- **Exercise instructions**
The word "Дмитрий" occurs in some of the lines below; copy each of those lines.

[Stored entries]
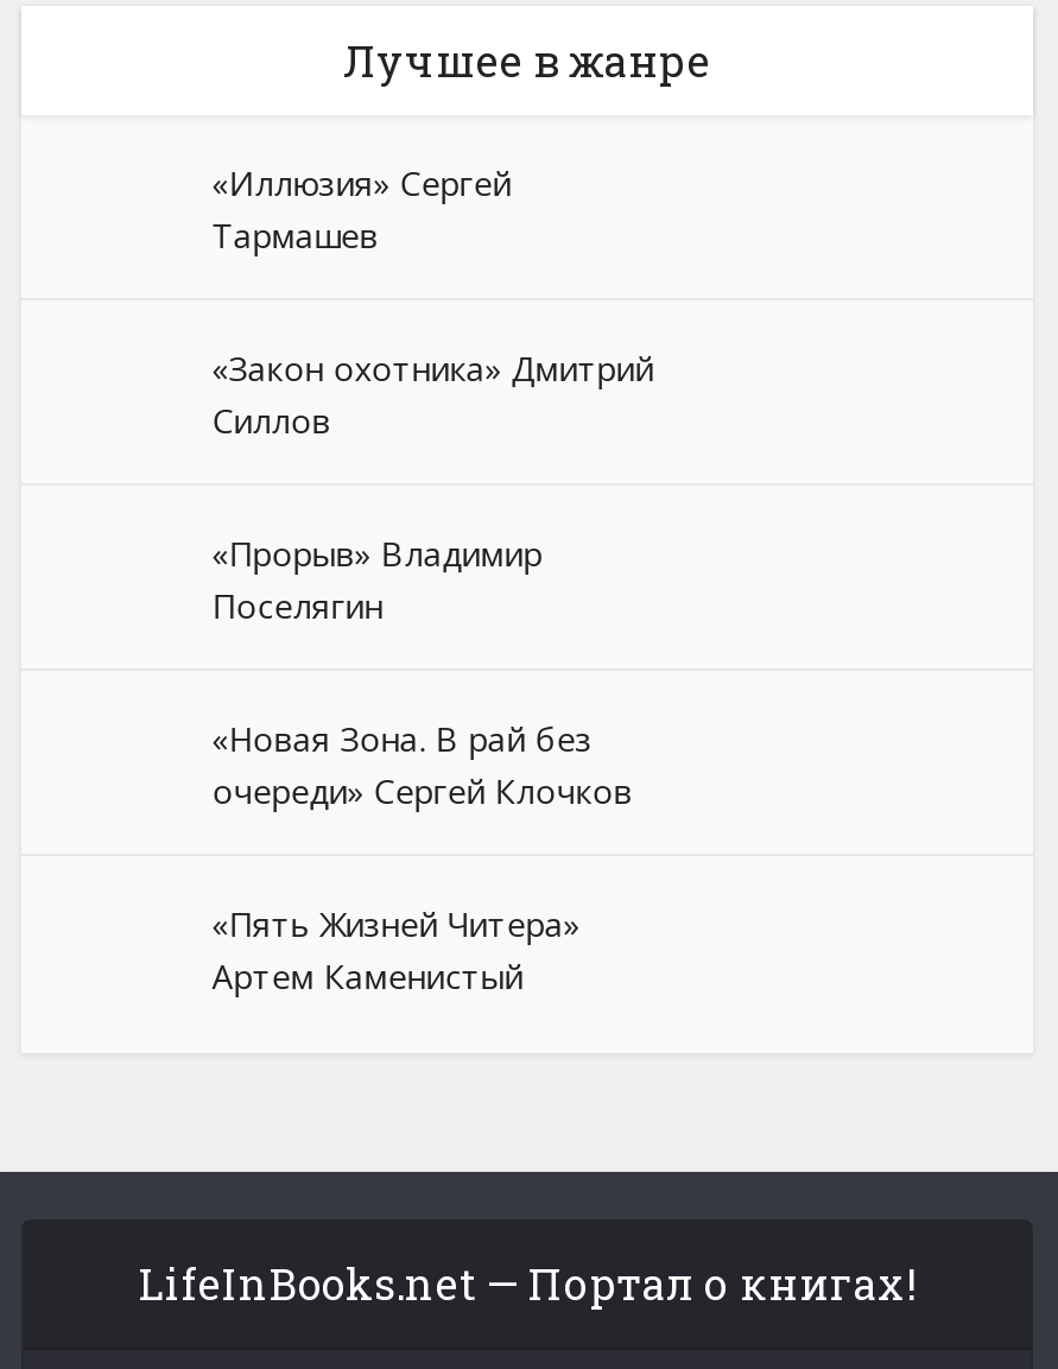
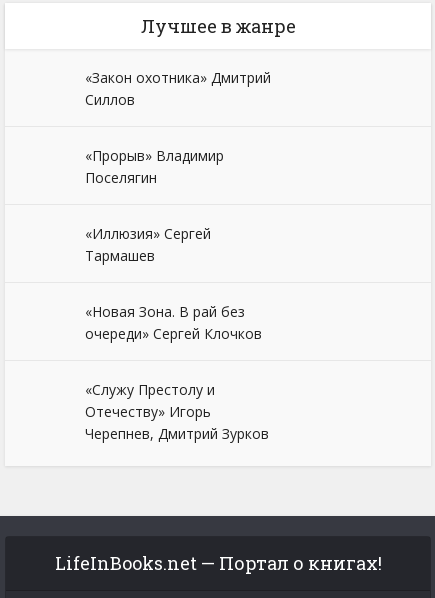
moved [212,160,511,258] -> [85,224,211,265]: «Иллюзия» Сергей | Тармашев
moved [212,346,654,628] -> [85,68,271,187]: «Закон охотника» Дмитрий | Силлов | «Прорыв» Владимир | Поселягин
[212,901,580,999] «Пять Жизней Читера» | Артем Каменистый -> [85,380,269,443] «Служу Престолу и | Отечеству» Игорь | Черепнев, Дмитрий Зурков

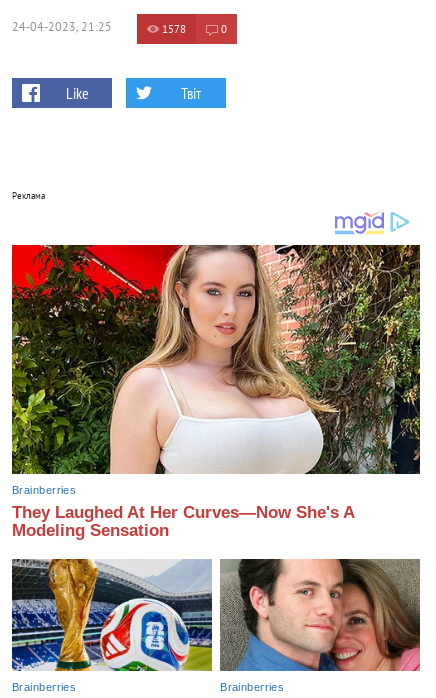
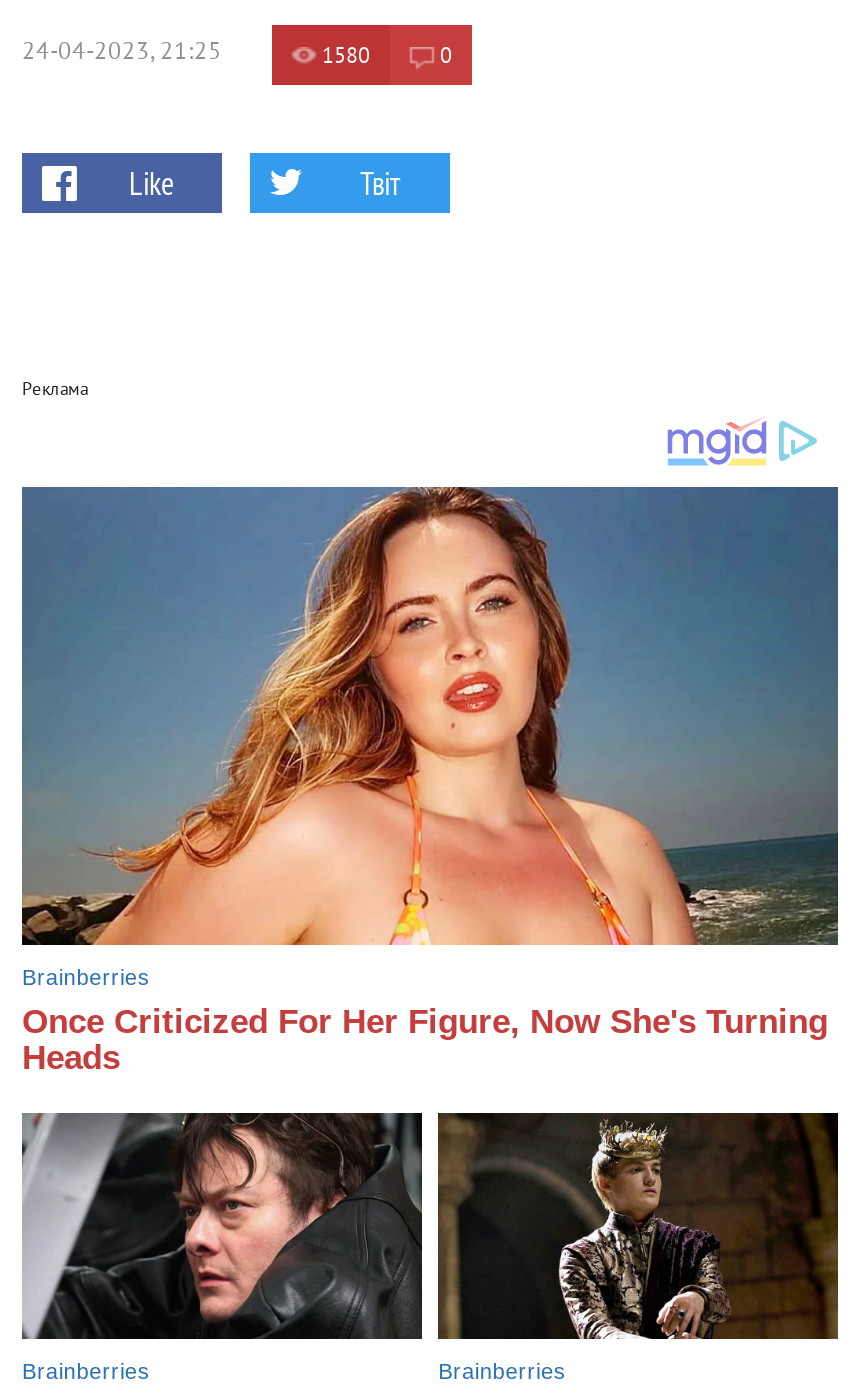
[162,22,186,36] 1578 -> [322,42,370,70] 1580
[11,244,421,540] [image] | They Laughed At Her Curves—Now She's A | Modeling Sensation -> [20,485,840,1077] [image] | Once Criticized For Her Figure, Now She's Turning | Heads
[11,558,213,672] [image] -> [22,1111,424,1341] [image]
[220,558,421,672] [image] -> [438,1111,840,1341] [image]

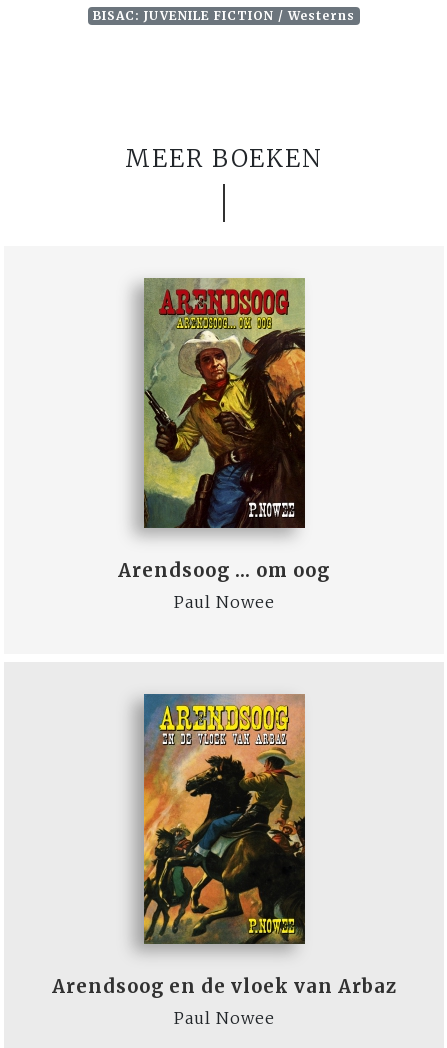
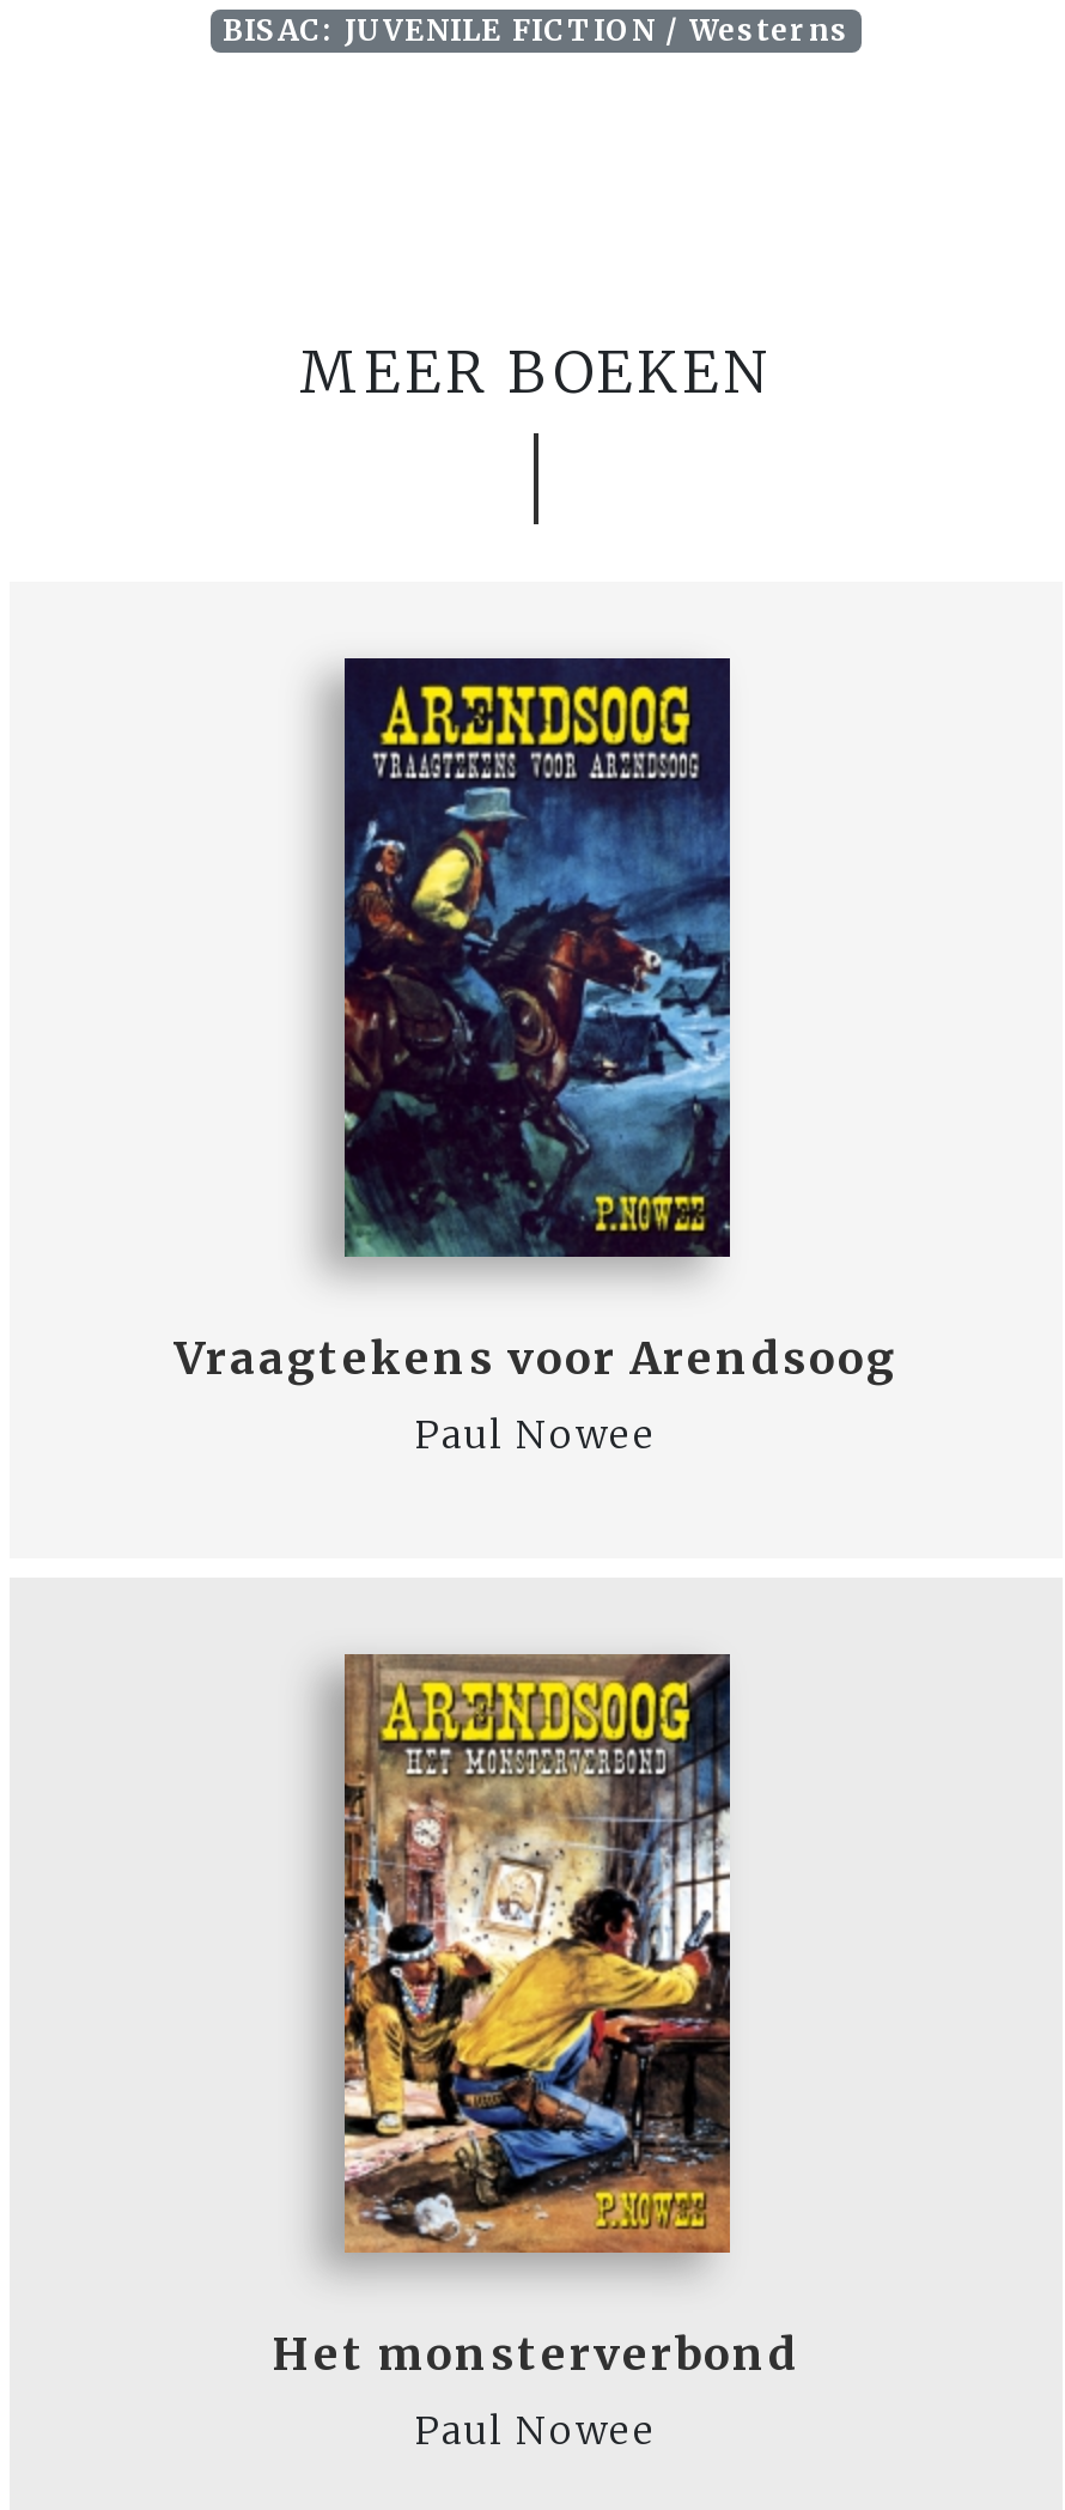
[118,277,330,582] [image] | Arendsoog ... om oog -> [175,656,897,1387] [image] | Vraagtekens voor Arendsoog
[52,694,396,998] [image] | Arendsoog en de vloek van Arbaz -> [273,1652,799,2383] [image] | Het monsterverbond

- **Answer to the problem**
moved [212,346,654,628] -> [85,68,271,187]: «Закон охотника» Дмитрий | Силлов | «Прорыв» Владимир | Поселягин
[212,901,580,999] «Пять Жизней Читера» | Артем Каменистый -> [85,380,269,443] «Служу Престолу и | Отечеству» Игорь | Черепнев, Дмитрий Зурков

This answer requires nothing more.